• [What is expected]: Write out every line exactly, from the start of the records below to the line with "100 = 3,100 CORE", and stop there. Don't write out the pictures.

Structured diff data:
• • • • • • •

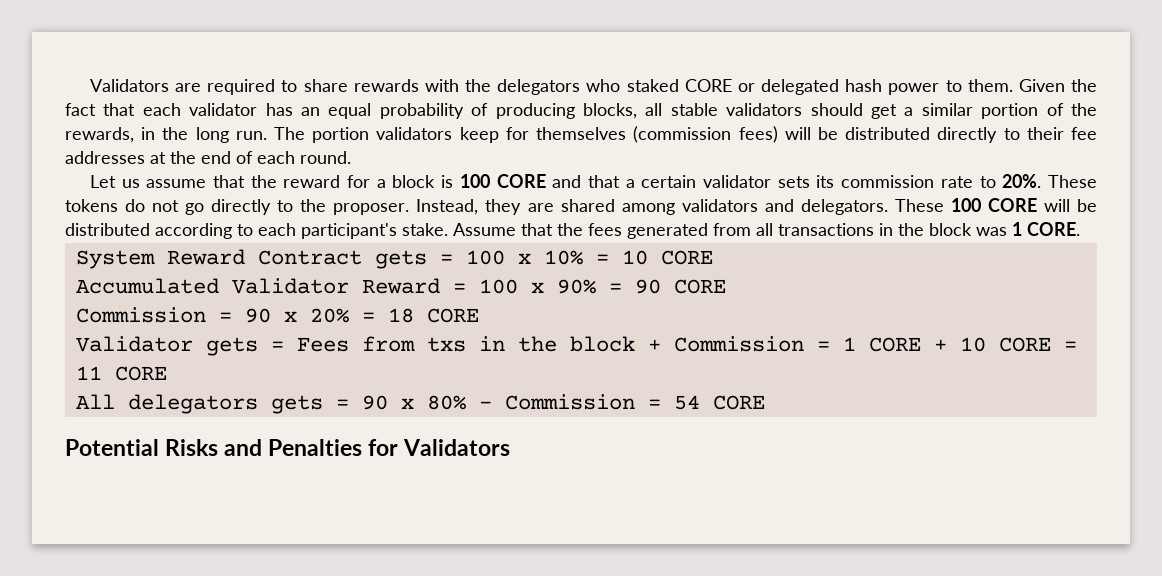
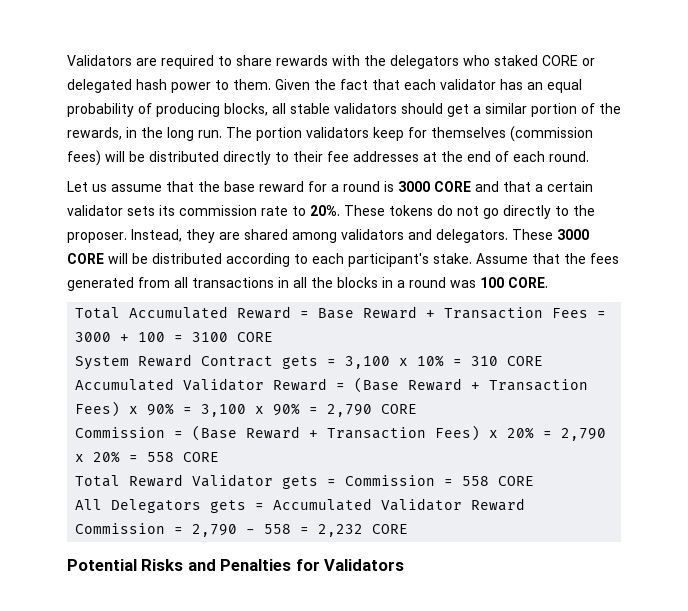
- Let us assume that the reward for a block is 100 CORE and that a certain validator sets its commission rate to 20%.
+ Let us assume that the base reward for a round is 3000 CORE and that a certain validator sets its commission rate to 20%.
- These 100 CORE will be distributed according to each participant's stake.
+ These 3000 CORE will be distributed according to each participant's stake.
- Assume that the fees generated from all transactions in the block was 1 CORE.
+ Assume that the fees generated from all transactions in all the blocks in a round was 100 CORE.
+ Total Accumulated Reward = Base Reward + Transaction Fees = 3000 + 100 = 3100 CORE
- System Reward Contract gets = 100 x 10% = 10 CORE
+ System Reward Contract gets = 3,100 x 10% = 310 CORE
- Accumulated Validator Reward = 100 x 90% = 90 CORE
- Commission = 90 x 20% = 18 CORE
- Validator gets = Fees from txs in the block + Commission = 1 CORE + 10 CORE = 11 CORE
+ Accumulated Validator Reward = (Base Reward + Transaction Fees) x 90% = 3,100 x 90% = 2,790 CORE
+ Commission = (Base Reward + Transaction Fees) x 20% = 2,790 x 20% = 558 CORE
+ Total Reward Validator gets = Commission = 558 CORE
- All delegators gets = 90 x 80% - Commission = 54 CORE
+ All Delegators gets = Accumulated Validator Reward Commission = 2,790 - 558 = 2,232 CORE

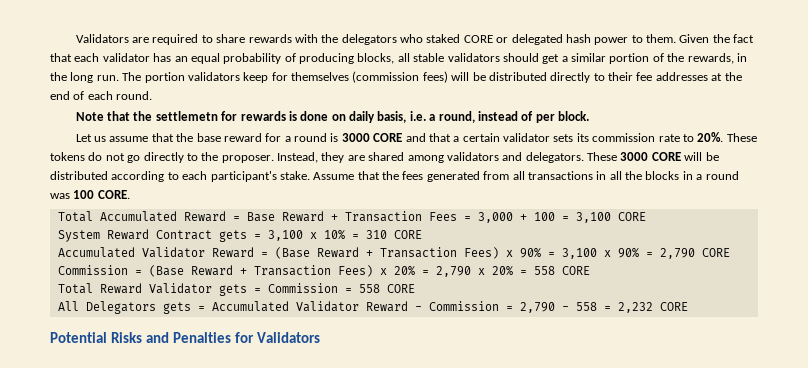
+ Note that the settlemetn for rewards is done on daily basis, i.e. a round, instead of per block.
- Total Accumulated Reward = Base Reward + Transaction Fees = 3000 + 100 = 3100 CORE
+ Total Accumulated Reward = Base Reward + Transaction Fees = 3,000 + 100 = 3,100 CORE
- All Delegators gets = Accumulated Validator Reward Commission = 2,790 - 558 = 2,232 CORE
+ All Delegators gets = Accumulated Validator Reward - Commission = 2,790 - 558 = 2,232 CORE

• • • • • • •

• [Answer area]:
- Let us assume that the reward for a block is 100 CORE and that a certain validator sets its commission rate to 20%.
+ Let us assume that the base reward for a round is 3000 CORE and that a certain validator sets its commission rate to 20%.
- These 100 CORE will be distributed according to each participant's stake.
+ These 3000 CORE will be distributed according to each participant's stake.
- Assume that the fees generated from all transactions in the block was 1 CORE.
+ Assume that the fees generated from all transactions in all the blocks in a round was 100 CORE.
+ Total Accumulated Reward = Base Reward + Transaction Fees = 3000 + 100 = 3100 CORE
- System Reward Contract gets = 100 x 10% = 10 CORE
+ System Reward Contract gets = 3,100 x 10% = 310 CORE
- Accumulated Validator Reward = 100 x 90% = 90 CORE
- Commission = 90 x 20% = 18 CORE
- Validator gets = Fees from txs in the block + Commission = 1 CORE + 10 CORE = 11 CORE
+ Accumulated Validator Reward = (Base Reward + Transaction Fees) x 90% = 3,100 x 90% = 2,790 CORE
+ Commission = (Base Reward + Transaction Fees) x 20% = 2,790 x 20% = 558 CORE
+ Total Reward Validator gets = Commission = 558 CORE
- All delegators gets = 90 x 80% - Commission = 54 CORE
+ All Delegators gets = Accumulated Validator Reward Commission = 2,790 - 558 = 2,232 CORE

+ Note that the settlemetn for rewards is done on daily basis, i.e. a round, instead of per block.
- Total Accumulated Reward = Base Reward + Transaction Fees = 3000 + 100 = 3100 CORE
+ Total Accumulated Reward = Base Reward + Transaction Fees = 3,000 + 100 = 3,100 CORE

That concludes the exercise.